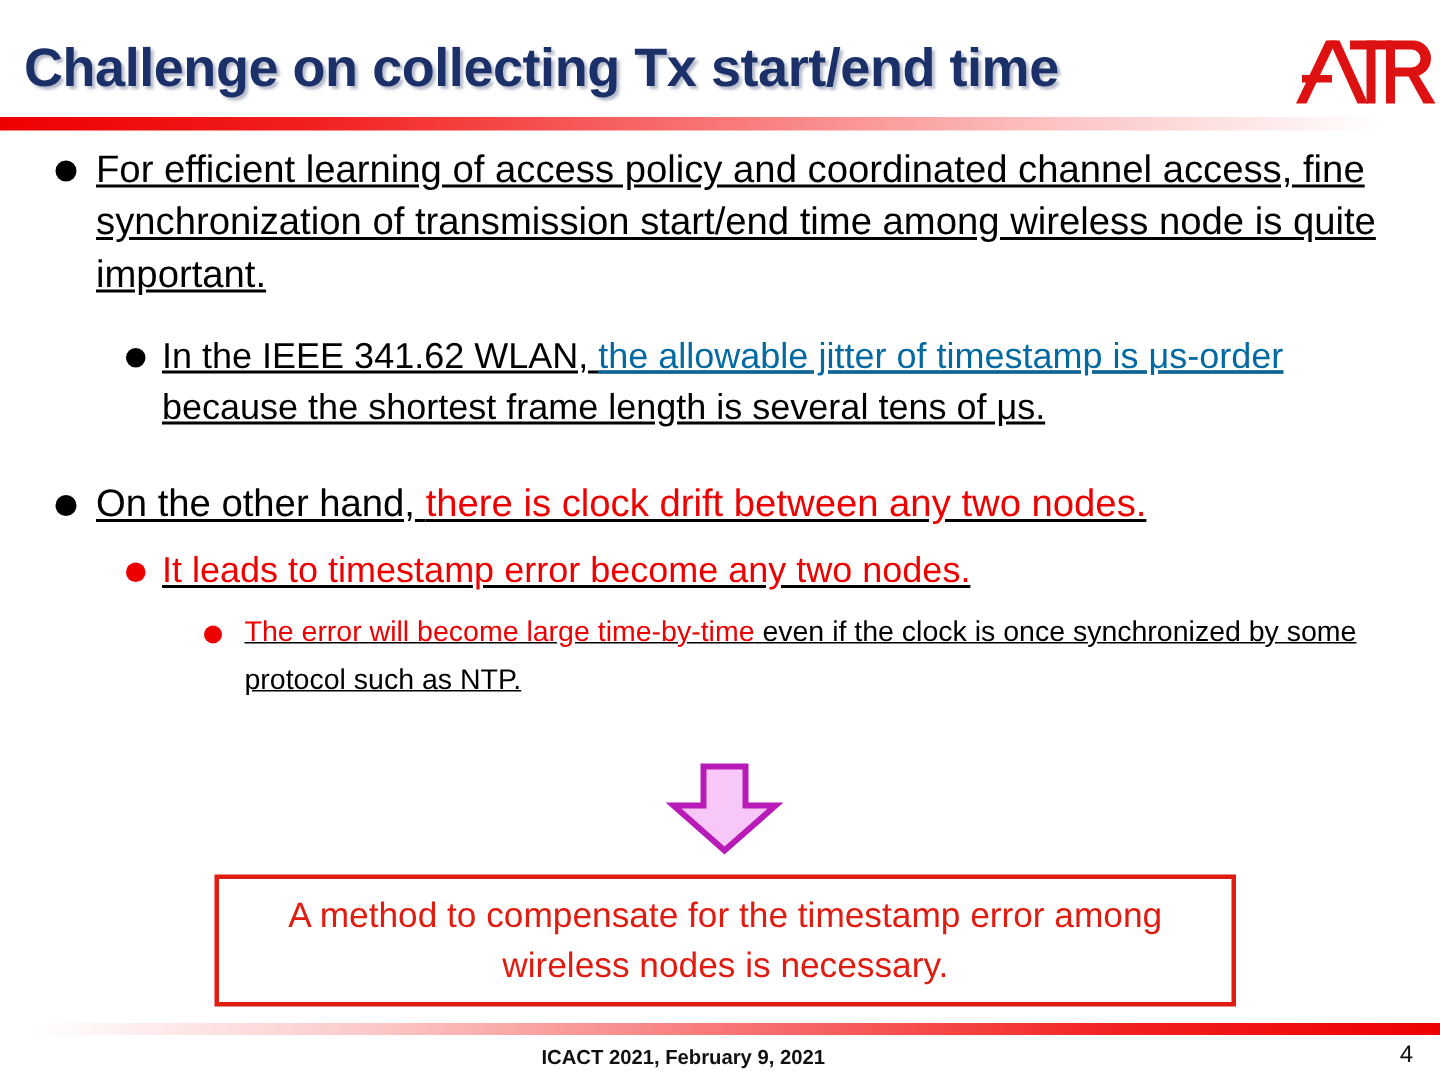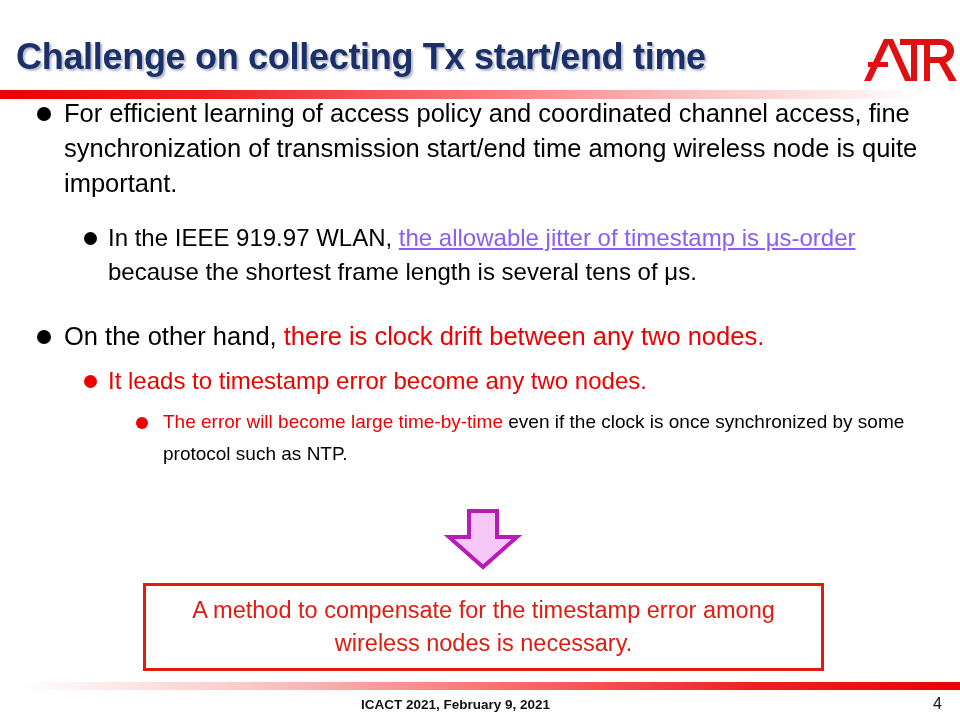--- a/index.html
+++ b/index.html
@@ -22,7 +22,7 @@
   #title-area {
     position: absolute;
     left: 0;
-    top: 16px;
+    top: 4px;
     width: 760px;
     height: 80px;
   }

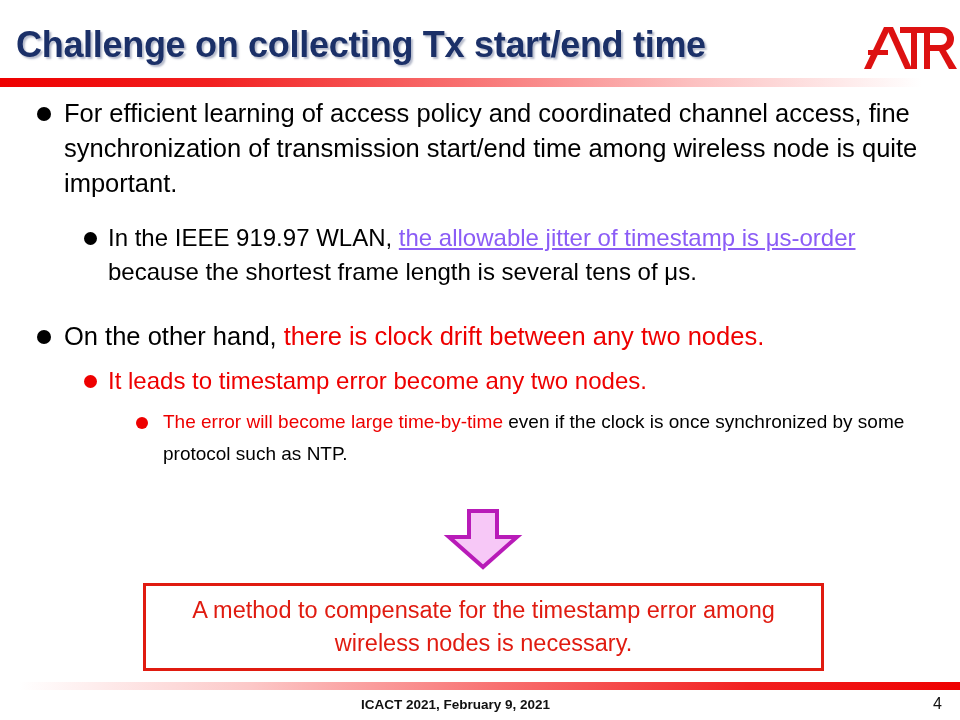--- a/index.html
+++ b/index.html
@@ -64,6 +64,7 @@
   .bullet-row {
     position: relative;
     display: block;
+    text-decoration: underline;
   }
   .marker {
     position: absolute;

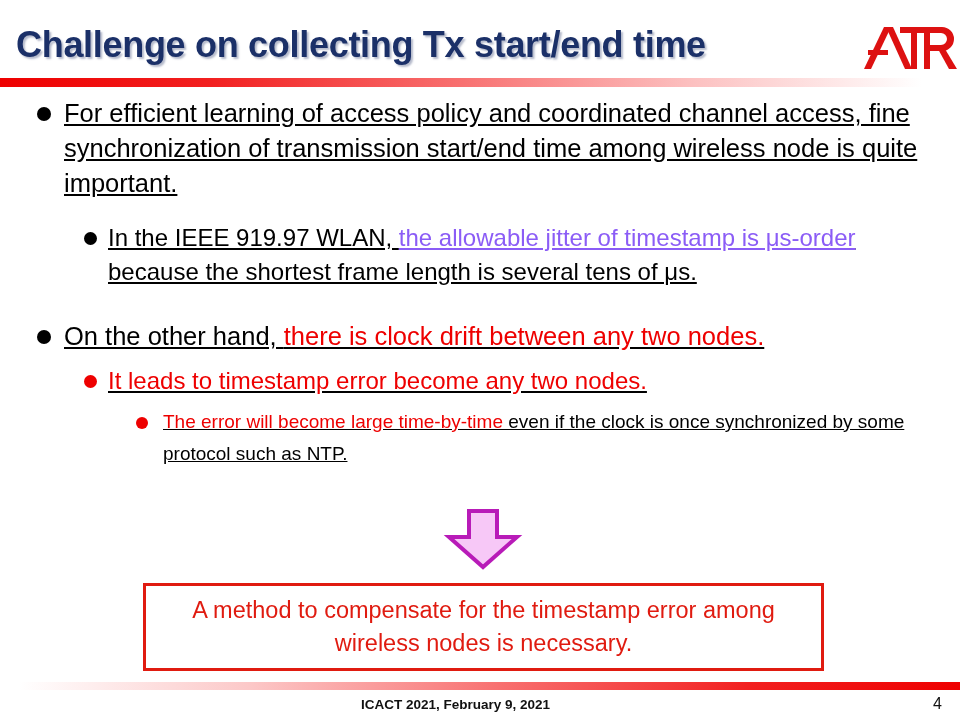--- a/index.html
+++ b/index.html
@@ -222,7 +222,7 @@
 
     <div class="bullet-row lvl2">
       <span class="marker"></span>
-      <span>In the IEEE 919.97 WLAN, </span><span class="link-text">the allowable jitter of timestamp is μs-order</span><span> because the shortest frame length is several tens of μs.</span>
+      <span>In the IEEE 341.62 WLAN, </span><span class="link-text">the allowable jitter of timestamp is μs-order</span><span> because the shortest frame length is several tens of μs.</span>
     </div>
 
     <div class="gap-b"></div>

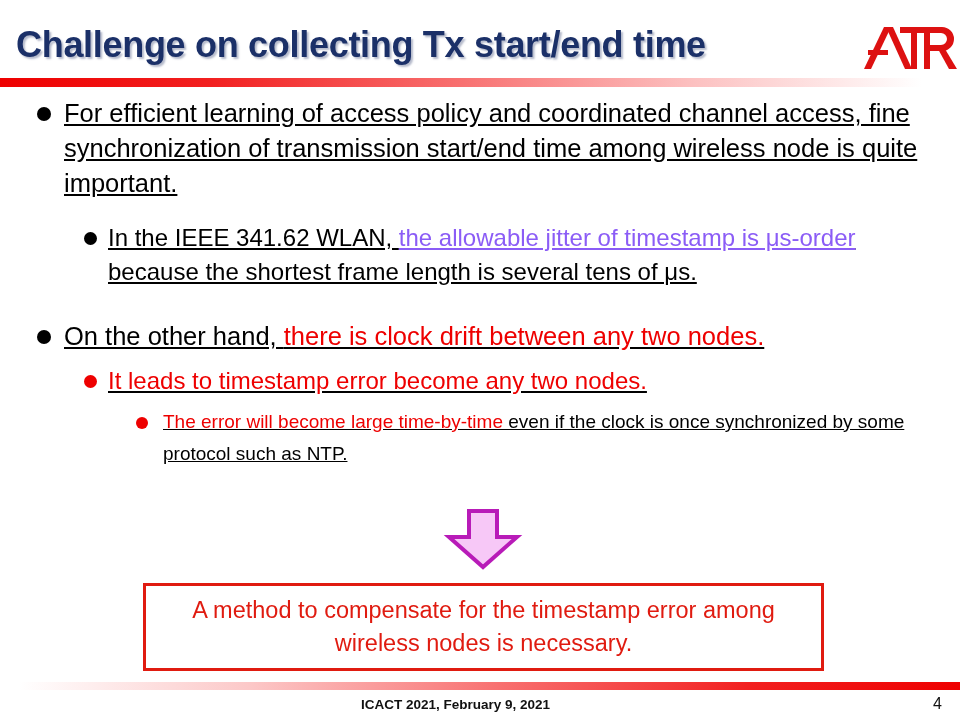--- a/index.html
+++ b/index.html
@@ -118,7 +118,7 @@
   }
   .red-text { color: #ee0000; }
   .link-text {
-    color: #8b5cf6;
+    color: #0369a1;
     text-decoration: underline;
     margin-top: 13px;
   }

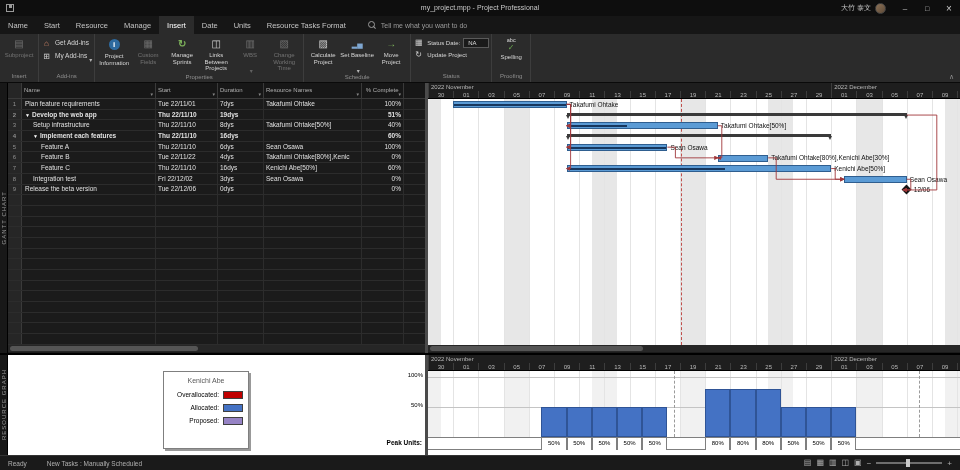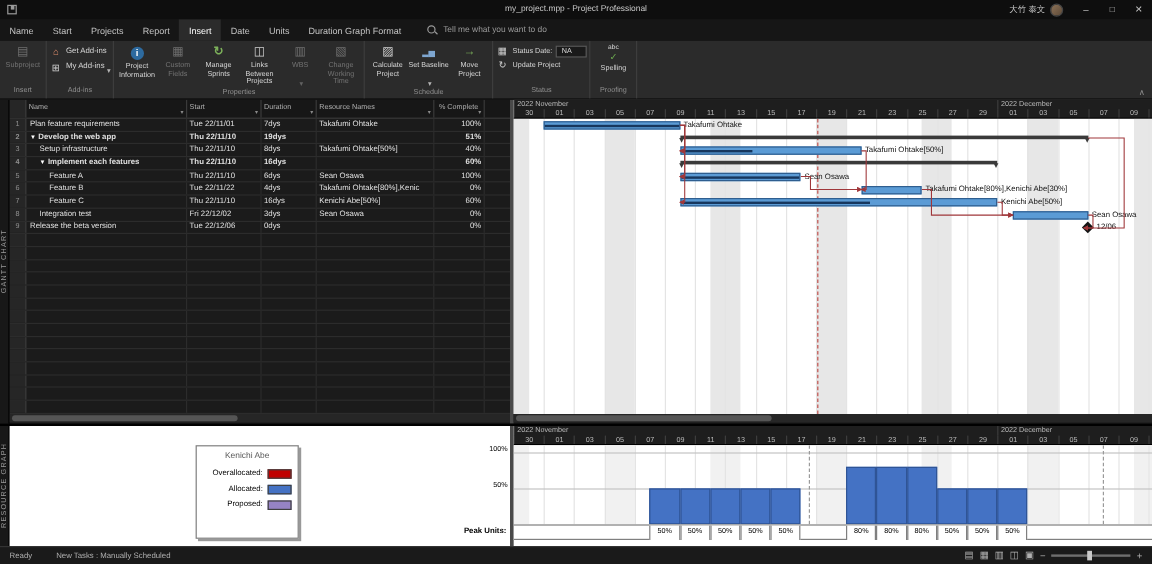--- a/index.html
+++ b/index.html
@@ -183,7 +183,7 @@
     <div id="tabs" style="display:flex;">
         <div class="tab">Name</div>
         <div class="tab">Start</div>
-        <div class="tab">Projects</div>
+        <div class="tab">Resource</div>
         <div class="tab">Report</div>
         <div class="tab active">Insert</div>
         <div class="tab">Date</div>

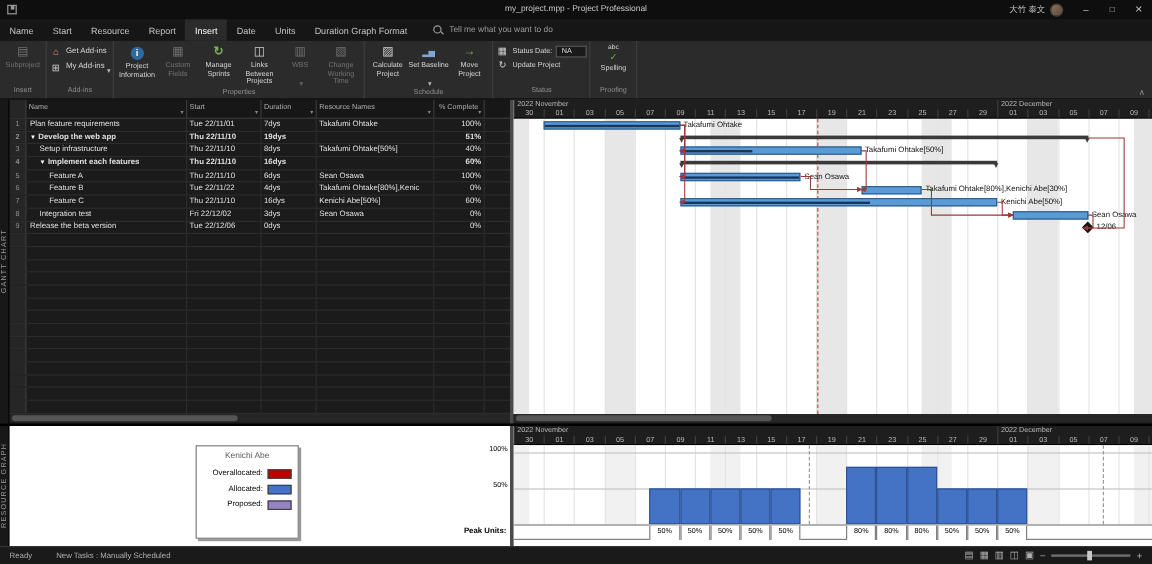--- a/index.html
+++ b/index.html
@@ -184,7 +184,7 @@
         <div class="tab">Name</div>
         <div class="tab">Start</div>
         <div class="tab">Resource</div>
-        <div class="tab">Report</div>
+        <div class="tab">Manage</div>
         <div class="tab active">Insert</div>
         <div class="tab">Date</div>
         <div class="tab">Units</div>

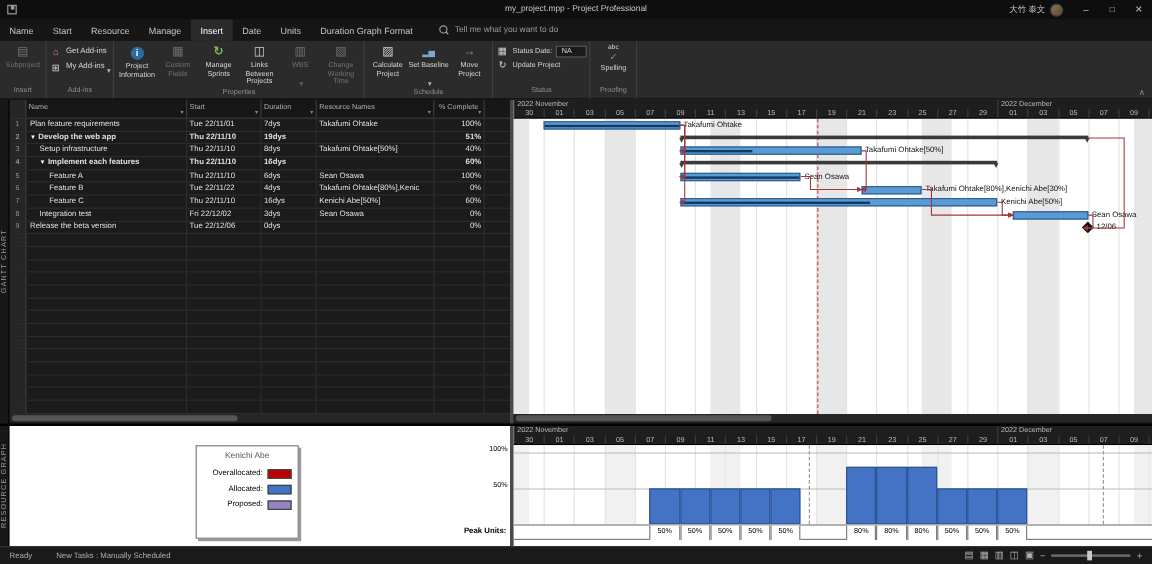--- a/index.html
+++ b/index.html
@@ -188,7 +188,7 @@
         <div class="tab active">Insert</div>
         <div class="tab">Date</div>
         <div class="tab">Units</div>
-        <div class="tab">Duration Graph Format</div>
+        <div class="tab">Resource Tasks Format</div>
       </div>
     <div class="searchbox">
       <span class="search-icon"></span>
-*-
Task goal: Pictures aside, return all the entries above exactly.

Solution to this problem:
--- a/index.html
+++ b/index.html
@@ -22,7 +22,7 @@
   #title-area {
     position: absolute;
     left: 0;
-    top: 16px;
+    top: 4px;
     width: 760px;
     height: 80px;
   }

--- a/index.html
+++ b/index.html
@@ -64,6 +64,7 @@
   .bullet-row {
     position: relative;
     display: block;
+    text-decoration: underline;
   }
   .marker {
     position: absolute;

--- a/index.html
+++ b/index.html
@@ -222,7 +222,7 @@
 
     <div class="bullet-row lvl2">
       <span class="marker"></span>
-      <span>In the IEEE 919.97 WLAN, </span><span class="link-text">the allowable jitter of timestamp is μs-order</span><span> because the shortest frame length is several tens of μs.</span>
+      <span>In the IEEE 341.62 WLAN, </span><span class="link-text">the allowable jitter of timestamp is μs-order</span><span> because the shortest frame length is several tens of μs.</span>
     </div>
 
     <div class="gap-b"></div>

--- a/index.html
+++ b/index.html
@@ -118,7 +118,7 @@
   }
   .red-text { color: #ee0000; }
   .link-text {
-    color: #8b5cf6;
+    color: #0369a1;
     text-decoration: underline;
     margin-top: 13px;
   }

--- a/index.html
+++ b/index.html
@@ -183,7 +183,7 @@
     <div id="tabs" style="display:flex;">
         <div class="tab">Name</div>
         <div class="tab">Start</div>
-        <div class="tab">Projects</div>
+        <div class="tab">Resource</div>
         <div class="tab">Report</div>
         <div class="tab active">Insert</div>
         <div class="tab">Date</div>

--- a/index.html
+++ b/index.html
@@ -184,7 +184,7 @@
         <div class="tab">Name</div>
         <div class="tab">Start</div>
         <div class="tab">Resource</div>
-        <div class="tab">Report</div>
+        <div class="tab">Manage</div>
         <div class="tab active">Insert</div>
         <div class="tab">Date</div>
         <div class="tab">Units</div>

--- a/index.html
+++ b/index.html
@@ -188,7 +188,7 @@
         <div class="tab active">Insert</div>
         <div class="tab">Date</div>
         <div class="tab">Units</div>
-        <div class="tab">Duration Graph Format</div>
+        <div class="tab">Resource Tasks Format</div>
       </div>
     <div class="searchbox">
       <span class="search-icon"></span>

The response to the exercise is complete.